The story is told from the perspectives of one white twenty-something woman who moved back home to Jackson, Mississippi after college and two black maids who work in the same town. Through their intersecting lives, we see a full picture of the town and culture from different perspectives. We meet characters we don't like and ones we fall in love with. We cringe at the bathroom initiative and want to snuggle the sweet little kids who love Aibileen and laugh at toilets on the lawn. I was shocked and surprised and horrified and terrified.

After a while, the connection among all the characters turns out to be a book of interviews/stories told by black maids in the same small town of Alabama. Skeeter's idea to write something that's important to her changes EVERYTHING. It breaks barriers, it exposes situations, it creates ill-will, it shows wonderful truths. It was wonderful seeing the maids coming out finally to tell their stories--both good and bad. It was wonderful seeing Miss Skeeter finally realize how she felt about segregation. Mostly, it was wonderful just seeing how these people who didn't even know each other or want to change the world realize that they are dear friends, connected by something that is absolutely amazing and world-changing. My favorite parts were without a doubt Aibileen and her love for her children (and her secret stories and attempt at making Mae Mobley feel worthy). I was moved to tears several times, especially after the book came out.

I know the book & movie have faced criticism for not going further to tell more about black men or to tell about sexual abuses. But the point, as I saw it, was to show what had happened to THESE maids. Yes, they're fictional, but at some point, adding more would make them more like fictional stereotypes. They can only have so much happen to them. And I feel like there was more than enough. Skeeter and her mama's cancer, Aibileen and her son's death, Minny and her abusive husband... but also Hilly and her husband's political aspirations, Celia and her pregnancies, Stuart and his family. There was so much packed into this book, but done so beautifully.

I really connected with the characters and felt like I knew them intimately by the end of the book... but also that there was so much MORE to know about them. They felt like real people I had just spent weeks getting to know because they'd let me in on parts of their lives for a while. I wasn't alive during the time period, so I don't know how accurate a representation it was, but I enjoyed it and thought it was great. I can't wait to see the movie now, though I'm told the ending is different.

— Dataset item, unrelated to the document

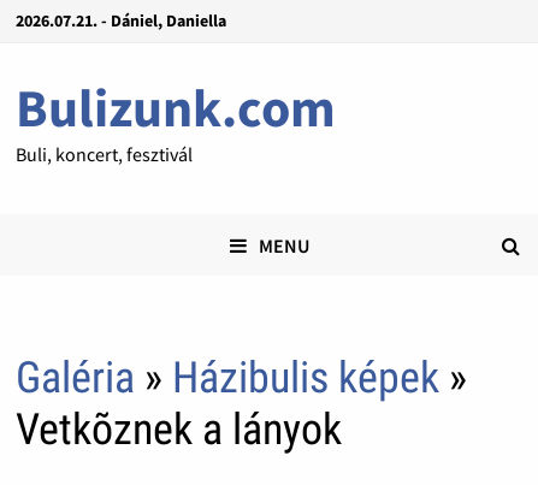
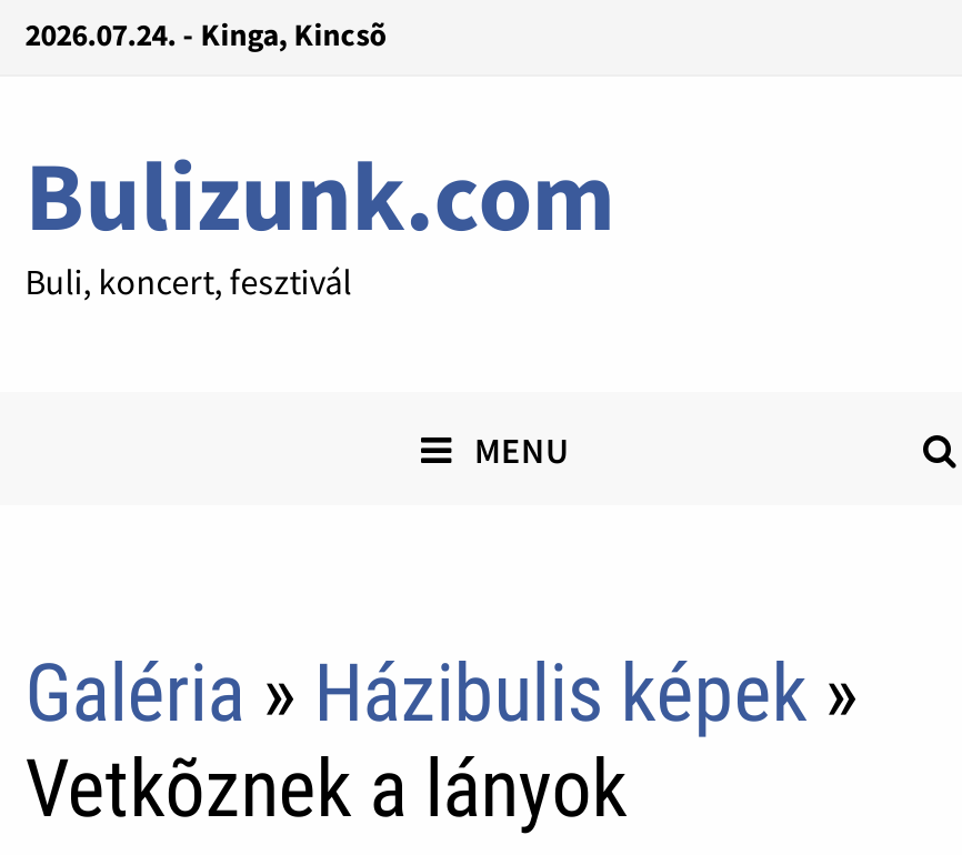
[15,10,226,31] 2026.07.21. - Dániel, Daniella -> [25,14,387,54] 2026.07.24. - Kinga, Kincsõ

Journal Entry 4 by wingMelydiawing at Ballston Common Mall in Arlington, Virginia USA on Thursday, January 26, 2012

Released 12 yrs ago (1/28/2012 UTC) at Ballston Common Mall in Arlington, Virginia USA

WILD RELEASE NOTES:

Bringing this to the BCinDC meetup at Ballston Mall in Arlington, VA. I hope it doesn't come home with me.

Journal Entry 5 by beautyredefined at Arlington, Virginia USA on Saturday, January 28, 2012
Picked it up at the BCinDC meetup this afternoon. It's been one of those books I've been meaning to get, so when it showed up at the meetup, it had to come home with me!

Journal Entry 6 by beautyredefined at Hampton Inn in Baton Rouge, Louisiana USA on Thursday, March 22, 2012

Released 12 yrs ago (3/22/2012 UTC) at Hampton Inn in Baton Rouge, Louisiana USA

WILD RELEASE NOTES:

I loved this book. I brought it with me to finish on a business trip, and even though I had to get up early to catch my flight out, I stayed up too late to finish it. I couldn't put it down. Now that I've read it, I'm looking forward to seeing the movie. Great characters, and you were really rooting for all the narrators.